## [Instructions to follow]
Give the records again exactly, but drop the pictures.

Dataset items
┌──

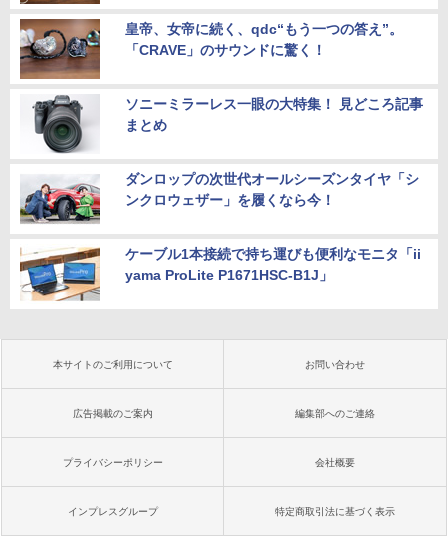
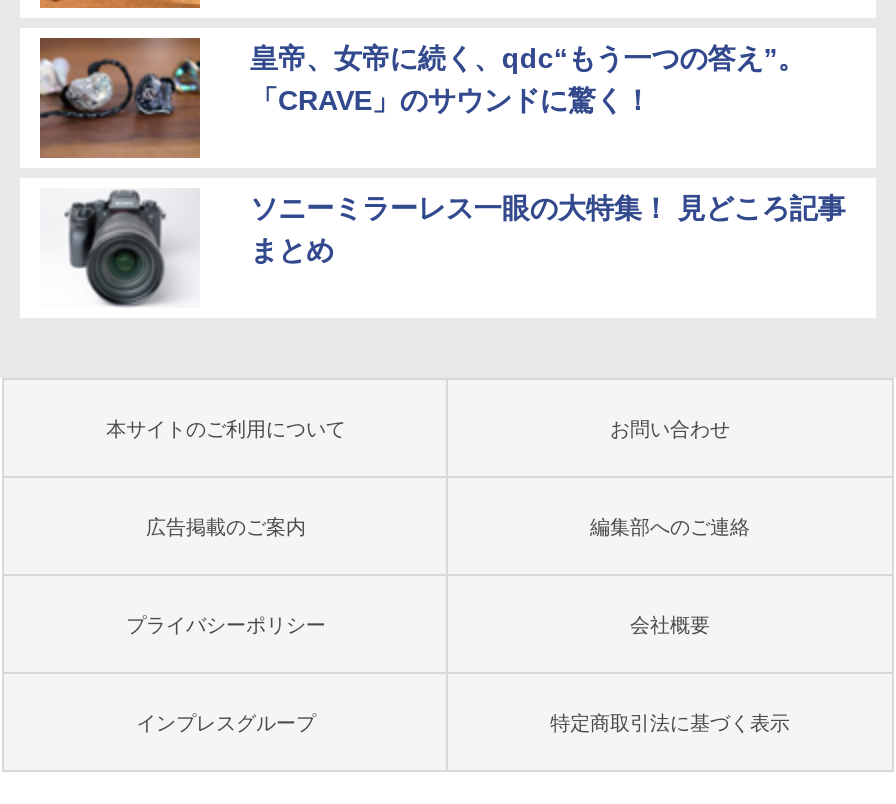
- [image]
- ダンロップの次世代オールシーズンタイヤ「シ
- ンクロウェザー」を履くなら今！
- ケーブル1本接続で持ち運びも便利なモニタ「ii
- yama ProLite P1671HSC-B1J」

- [image]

└──

## [Reply to the exercise]
- [image]
- ダンロップの次世代オールシーズンタイヤ「シ
- ンクロウェザー」を履くなら今！
- ケーブル1本接続で持ち運びも便利なモニタ「ii
- yama ProLite P1671HSC-B1J」

- [image]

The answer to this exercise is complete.